Vox failed to explain how morality forced Freud to construct a tripartite model.
Vox failed to communicate what he means by 'explain [...] divergences from the simple [...] materialist model.'
The Ilk think this is a good rebuttal. This phenomenon is familiar from the political campaign trail.
-"The scientifically established fact that parts of our moral sense are not even accessible by our conscious mind is further support for the external model, even if it falls well short of providing proof of it."
How does Vox think this non-conscious moral sense drives behaviour? How can it conflict with conscious desires without a conscious manifestation?
It doesn't matter whether the principles are largely unconscious. To drive behaviour it has to have conscious consequences at some point.
-"they simply assume it is an artifact of biological evolution even though their attempts to locate either a moral organ or an area of the brain devoted to moral reasoning have thus far proven fruitless."
Vox is apparently unaware of the experiments involving trans-cranial magnetic fields.
Also this is a God of the Gaps argument. If it turns out Jesus isn't necessary to explain the workings of the brain, Vox won't stop being Christian. He'll just retreat further.

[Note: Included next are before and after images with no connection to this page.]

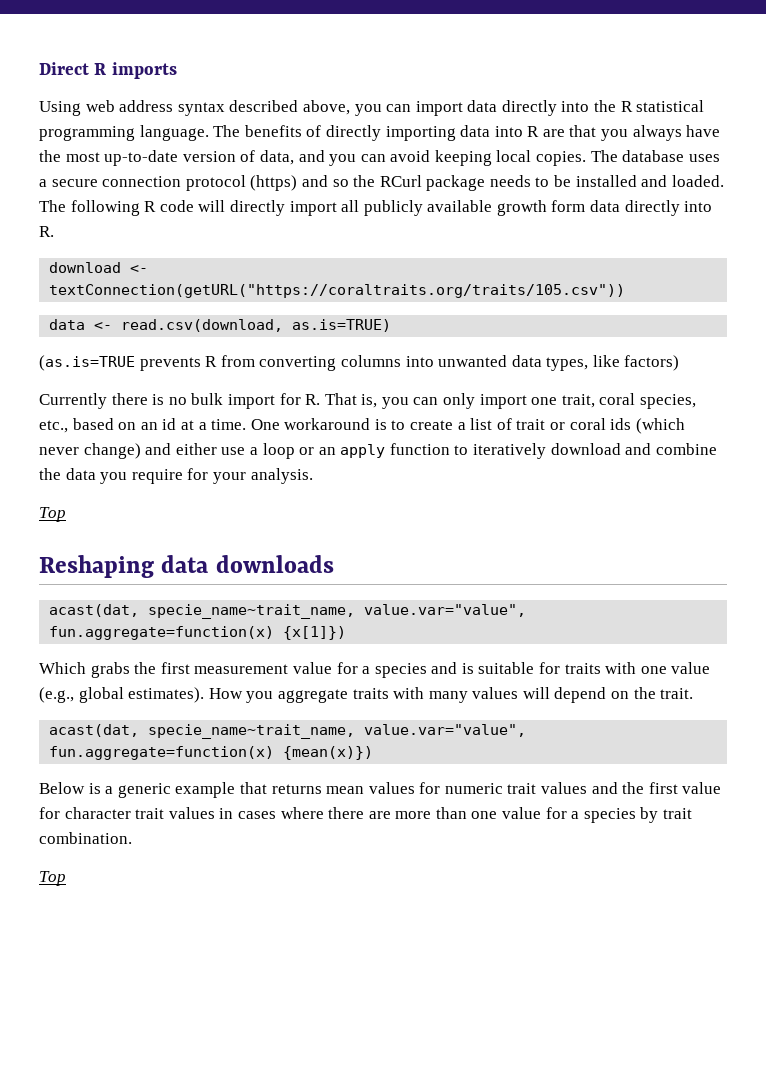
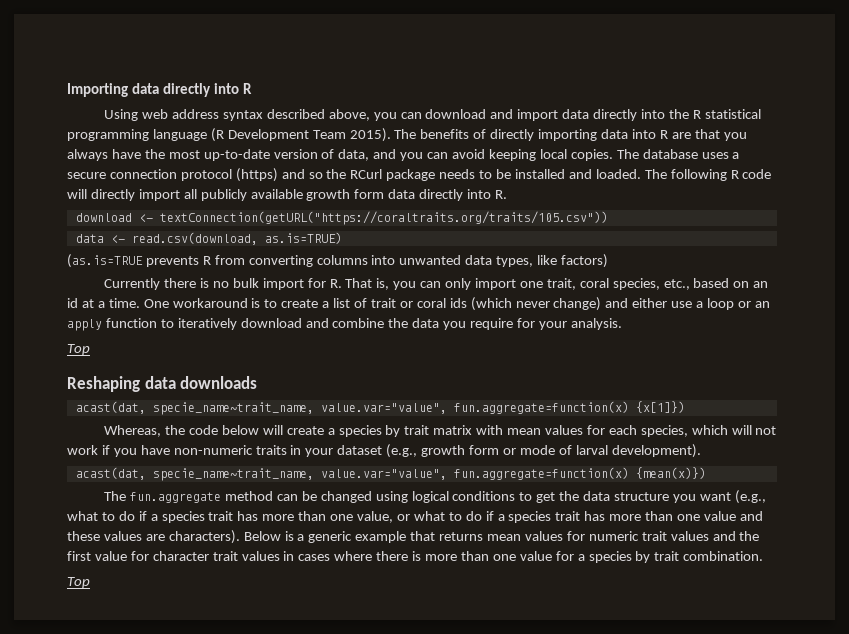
[39,62,177,79] Direct R imports -> [67,83,252,97] Importing data directly into R
(412, 108) none -> [425,109,514,119] download and
[139,125,209,141] language. -> [152,128,391,142] language (R Development Team 2015).
[39,662,711,678] [39,687,694,703] Which grabs the first measurement value for a species and is suitable for traits with one value (e.g., global estimates). How you aggregate traits with many values will depend on the trait. -> [104,425,777,437] [67,444,701,458] Whereas, the code below will create a species by trait matrix with mean values for each species, which will not work if you have non-numeric traits in your dataset (e.g., growth form or mode of larval development).
(374, 753) none -> [104,490,766,504] [67,511,763,523] [67,530,240,544] The fun.aggregate method can be changed using logical conditions to get the data structure you want (e.g., what to do if a species trait has more than one value, or what to do if a species trait has more than one value and these values are characters).
[368,811,391,819] are -> [412,551,422,561] is

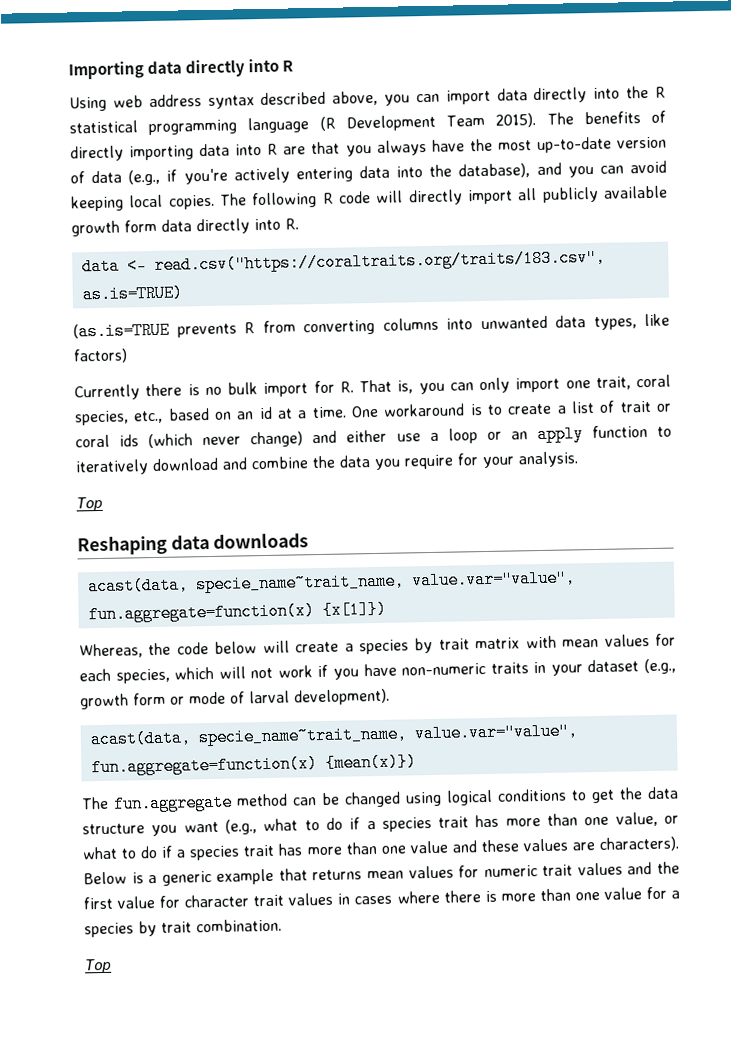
[425,109,514,119] download and -> (440, 98) none
[338,149,370,161] data, -> [91,163,531,186] data (e.g., if you're actively entering data into the database),
[642,149,740,159] [67,168,667,182] database uses a secure connection protocol (https) and so the RCurl package needs to be installed and loaded. The -> (248, 199) none
[75,211,608,225] // download <- textConnection(getURL("https://coraltraits.org/traits/105.csv")) -> (299, 224) none
[131,232,258,245] read.csv(download, -> [153,248,606,274] read.csv("https://coraltraits.org/traits/183.csv",
[75,401,146,414] acast(dat, -> [86,576,189,596] acast(data,
[75,467,146,480] acast(dat, -> [89,729,192,749] acast(data,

-"But the present consensus shows it cannot be reasonably said that [X] is in any way tantamount to an admission that B3 is false."
Amusingly, DS failed to support his point and Vox failed to show why he wasn't supporting it. DS, because he failed to properly understand what internal/external mean in context, Vox because...the same.
-"Later in the book, he also underlines one of my earlier points about the speed of moral evolution when he refers to the famous silver fox breeding experiment of Dmitry Belyaev and notes how the observed speed of intense selection 'sets up a significant challenge' to the conventional materialist perspective on the evolution of the human mind."
The silver foxes suffered artificial selection. Humans don't.
Further, as Vox himself would note in another context, evolution of this kind only brings out latent genetic potential; it is far too fast for beneficial mutations to arise and propagate. If the silver fox experiment had proceeded, they would have hit a wall.
-"Since the conclusions of the various scientific researchers into morality show that Dominic's statement about the dynamic nature of man's moral sense was false, this, combined with his previous concession concerning the existence of objective evil, is sufficient to support the conclusion that since Man's moral sense has not greatly changed over time, the existence of evil logically indicates the existence of a definitive moral law that is as constant and as arbitrary as most, if not all, of the physical laws of the universe."
No, combined with the correct interpretation of the silver foxes, it indicates that morality is indeed slow to change, as any competent geneticist would expect out of a naturally-selected sexually-reproducing species. Complex features are conclusions relying on several assumptions, and during sexual recombination all those assumptions have to match not only in detail but in location on the genome, or the conclusion won't be sound...and you get a psychopath. Or more often the foetus just self-aborts due to organ failure.
-"the difference is that Dominic fails to understand that the theistic concept of gods, and even the Christian concept of God, is much broader than he imagines."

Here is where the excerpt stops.